Why does a String-casting loop seem to have a static overhead?

Question

Background

I've been running a code (posted at the bottom) to measure performance of explicit Java downcasting, and I've run into what I feel like is a bit of an anomaly... or perhaps two anomalies.

I have already looked at this thread on Java casting overhead, but it seemed to only talk about casting in general, rather than this particular phenomenon. This thread covered similar topics, and I don't really need advice on premature optimization--I'm tuning parts of my application for maximum performance, so this is the logical step.

The tests

I basically wanted to test the performance of downcasting versus the .toString() method for objects which were Strings, but were typed as Objects. So, I created a String a and an Object b with equivalent content, ran three loops, and timed them.

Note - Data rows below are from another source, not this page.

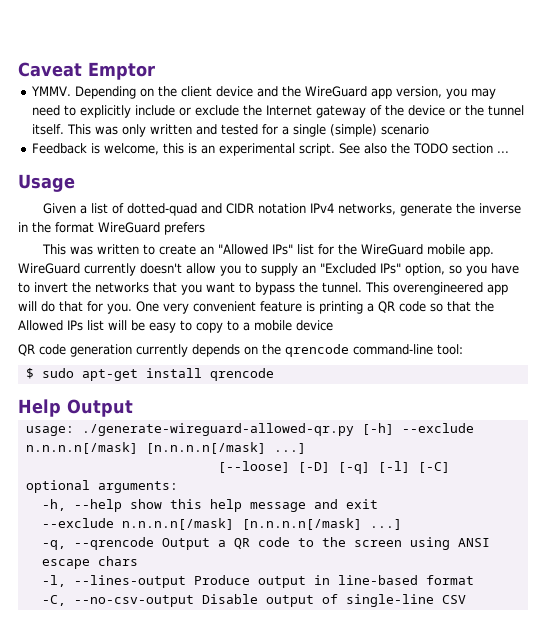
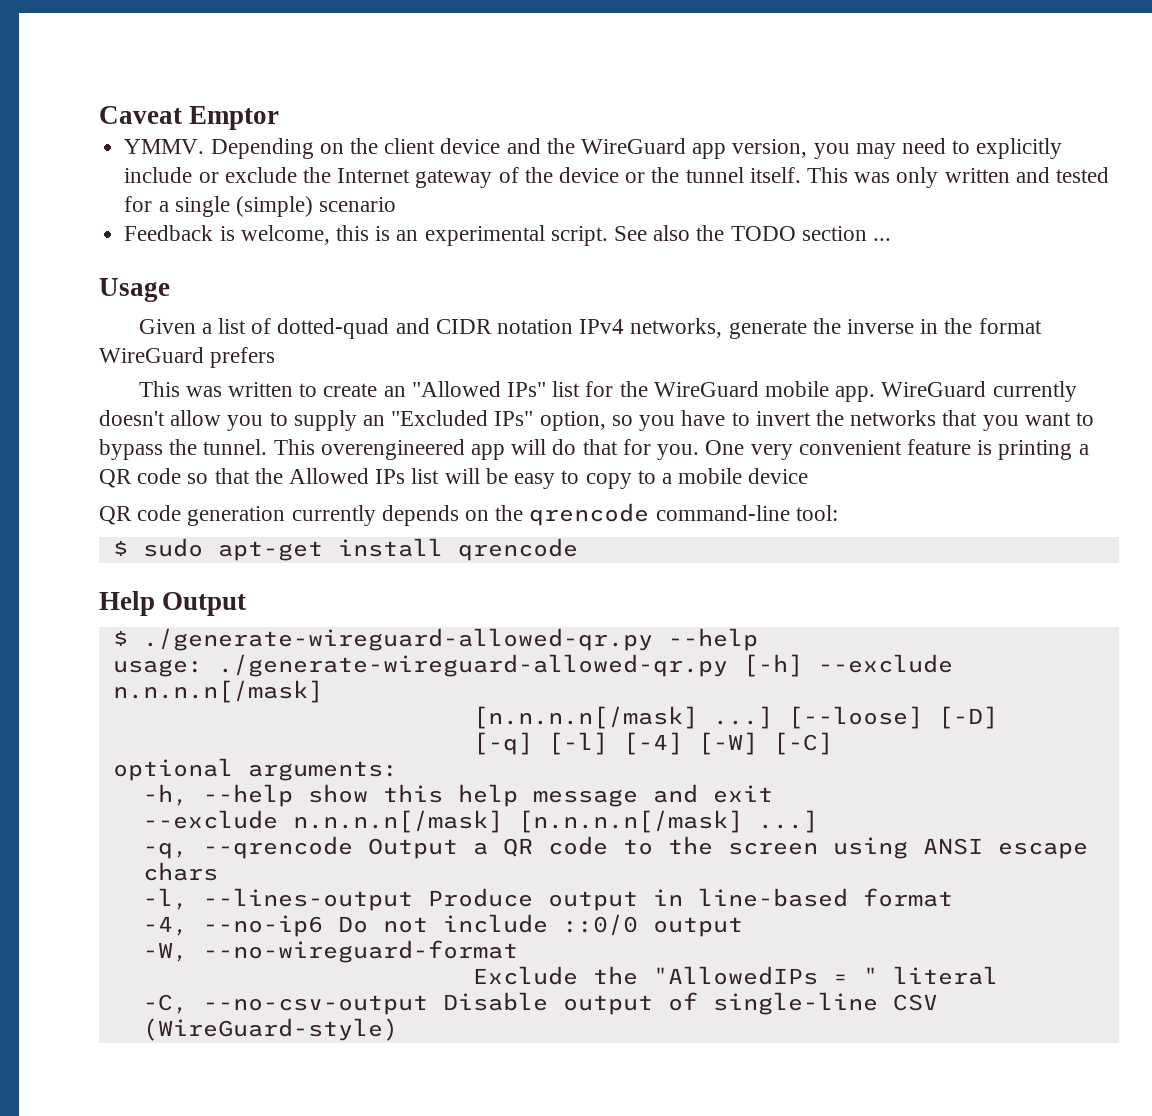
(133, 408) none -> [112,628,758,651] // $ ./generate-wireguard-allowed-qr.py --help
[145,442,306,454] [n.n.n.n[/mask] ...] // -> [472,706,773,729] // [n.n.n.n[/mask] ...]
(330, 467) none -> (998, 717) //
(410, 467) none -> [622,732,758,755] [-4] [-W]
(474, 580) none -> [142,914,743,937] [142,940,518,963] [472,966,998,985] // -4, --no-ip6 Do not include ::0/0 output // -W, --no-wireguard-format // Exclude the "AllowedIPs = " literal
(466, 599) none -> [142,1018,398,1041] (WireGuard-style)

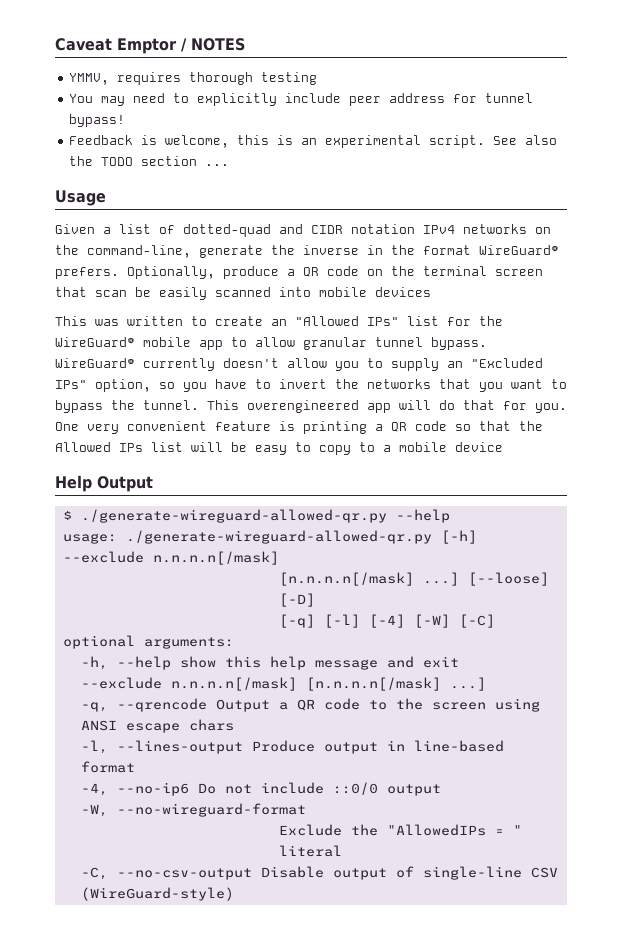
[124,138,850,159] // YMMV. Depending on the client device and the WireGuard app version, you -> [181,38,245,52] [69,72,318,85] [69,94,94,103] / NOTES // YMMV, requires thorough testing // You
[198,167,1110,188] [124,196,397,217] or exclude the Internet gateway of the device or the tunnel itself. This was only written and tested for a single (simple) scenario -> [349,93,534,106] [69,114,126,127] peer address for tunnel bypass!
[630,318,723,338] networks, -> [463,224,551,234] [55,245,191,258] networks on the command-line,
[99,347,276,368] WireGuard prefers -> [479,245,559,255] [55,266,543,279] [55,287,431,300] WireGuard® prefers. Optionally, produce a QR code on the terminal screen that scan be easily scanned into mobile devices
[653,381,987,402] WireGuard mobile app. WireGuard -> [55,337,487,350] [55,358,135,368] WireGuard® mobile app to allow granular tunnel bypass. WireGuard®
[99,503,838,526] [112,538,578,561] // QR code generation currently depends on the qrencode command-line tool: // $ sudo apt-get install qrencode -> (503, 447) none

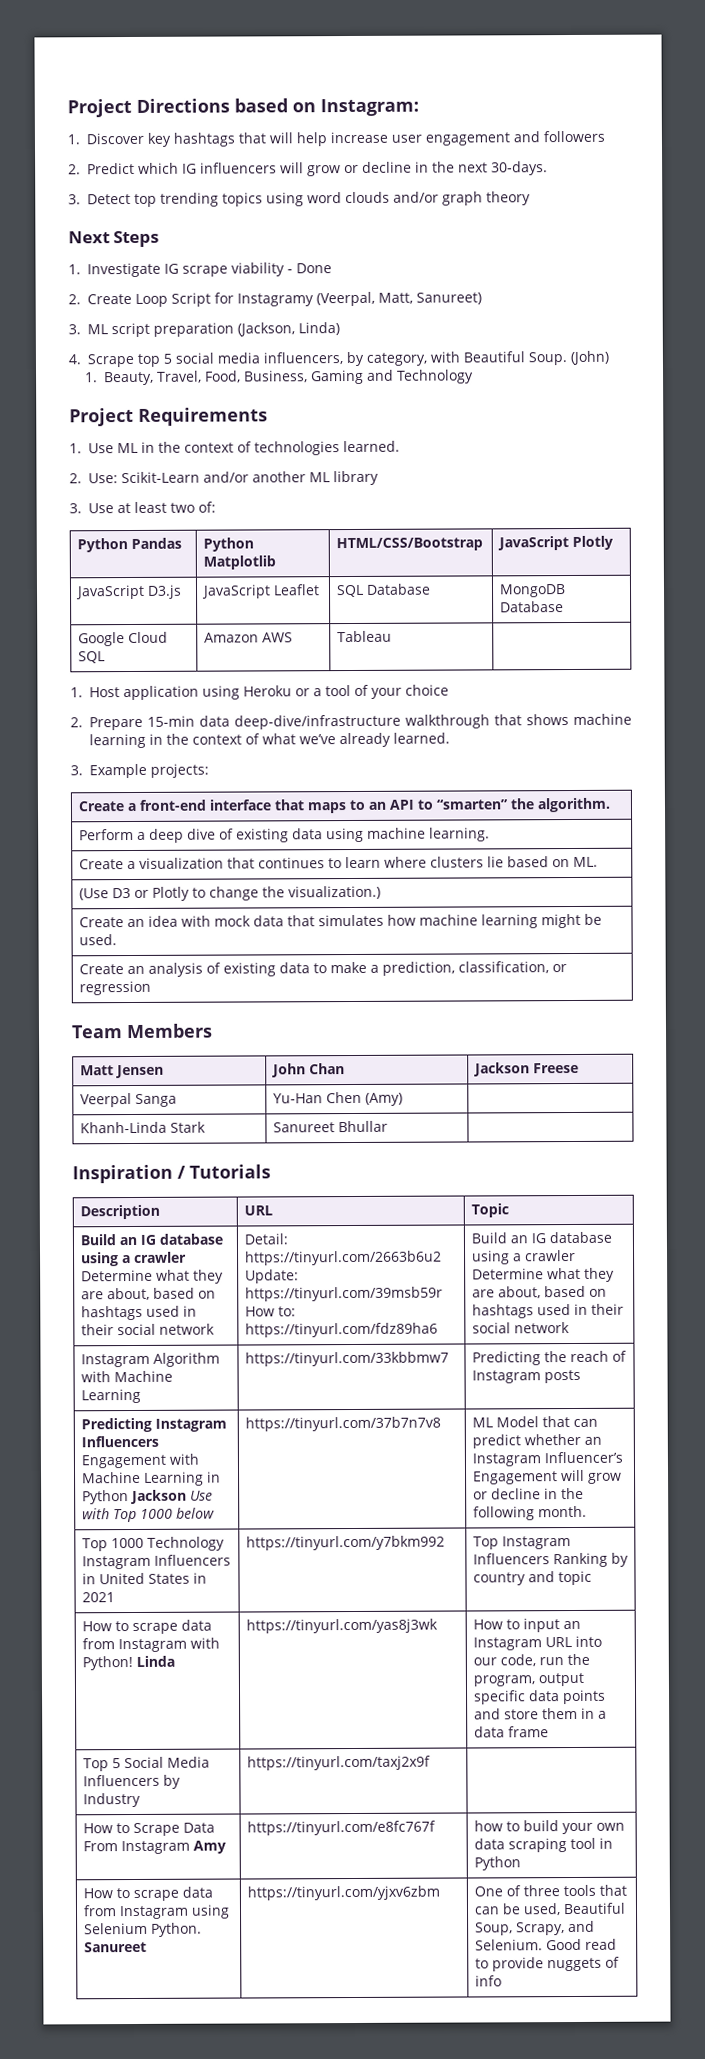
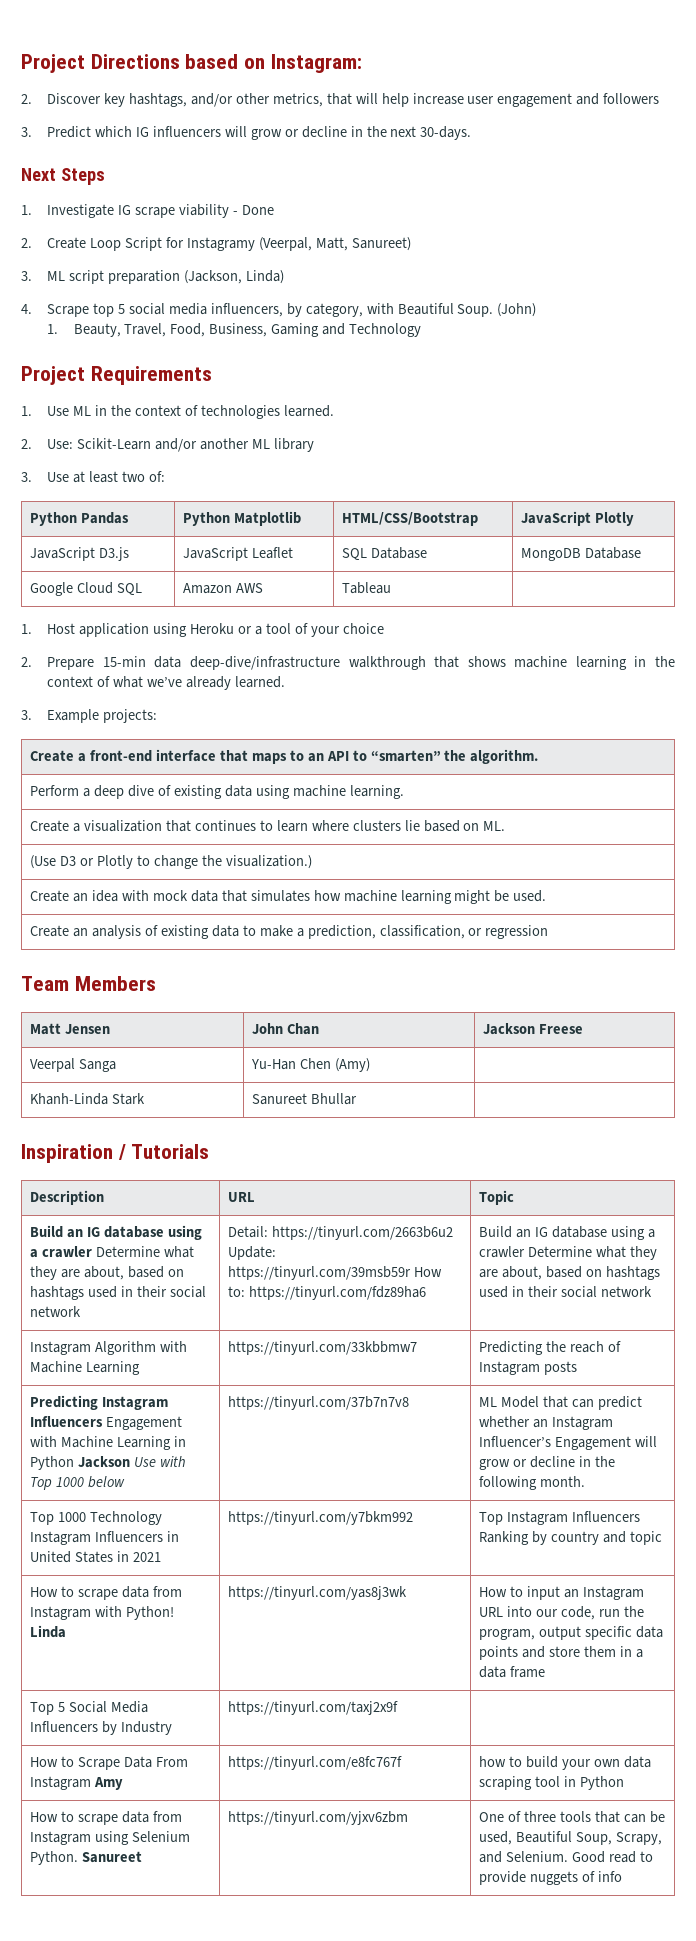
[67,134,80,145] 1. -> [21,94,32,104] 2.
[173,132,235,147] hashtags -> [129,93,323,107] hashtags, and/or other metrics,
[68,164,81,175] 2. -> [21,127,32,137] 3.
[68,191,531,207] // 3. Detect top trending topics using word clouds and/or graph theory -> (472, 133) none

Loop 1 is ((String) b).toLowerCase();
Loop 2 is b.toString().toLowerCase();
and Loop 3 is a.toLowerCase().

Test results

(Measurements in milliseconds.)

   iters   |  Test Round  |  Loop 1  |  Loop 2  |  Loop 3
-----------|--------------|----------|----------|----------
50,000,000 |      1       |   3367   |   3166   |   3186
  Test A   |      2       |   3543   |   3158   |   3156
           |      3       |   3365   |   3155   |   3169
-----------|--------------|----------|----------|----------
 5,000,000 |      1       |    373   |    348   |    369
  Test B   |      2       |    373   |    348   |    370
           |      3       |    399   |    334   |    371
-----------|--------------|----------|----------|----------
  500,000  |      1       |    66    |    36    |    33
  Test C   |      2       |    71    |    36    |    41
           |      3       |    66    |    35    |    34
-----------|--------------|----------|----------|----------
  50,000   |      1       |    27    |     5    |     5
  Test D   |      2       |    27    |     6    |     5
           |      3       |    26    |     5    |     5
-----------|--------------|----------|----------|----------

Code used for tests

long t, iters = ...;

String a = "String", c;
Object b = "String";

t = System.currentTimeMillis();
for (int i = 0; i < iters; i++) {
    c = ((String) b).toLowerCase();
}
System.out.println(System.currentTimeMillis() - t);

t = System.currentTimeMillis();
for (int i = 0; i < iters; i++) {
    c = b.toString().toLowerCase();
}
System.out.println(System.currentTimeMillis() - t);

t = System.currentTimeMillis();
for (int i = 0; i < iters; i++) {
    c = a.toLowerCase();
}
System.out.println(System.currentTimeMillis() - t);

Finally, the question

What I find most fascinating is that loop 2 (.toString()) seemed to perform the best of the three (particularly in Test B)--which doesn't make intuitive sense. Why would calling .toString() be faster than already having a String object?

The other thing that bothers me is that it does not scale. If we compare Tests A and D, they are off by a factor of 9 when compared against each other (27 * 1000 = 27000, not 3000); why is there this huge discrepancy as the number of iterations scales?

Can anyone offer an explanation as to why these two anomalies have proven to be true?

The (weird) reality

Update: Upon advice of Bruno Reis's solution, I ran my benchmarks again with some compiler output. The first loop was crammed with initialization stuff, so I put in a "junk" loop to do this. Once that was done, the results were closer to expected.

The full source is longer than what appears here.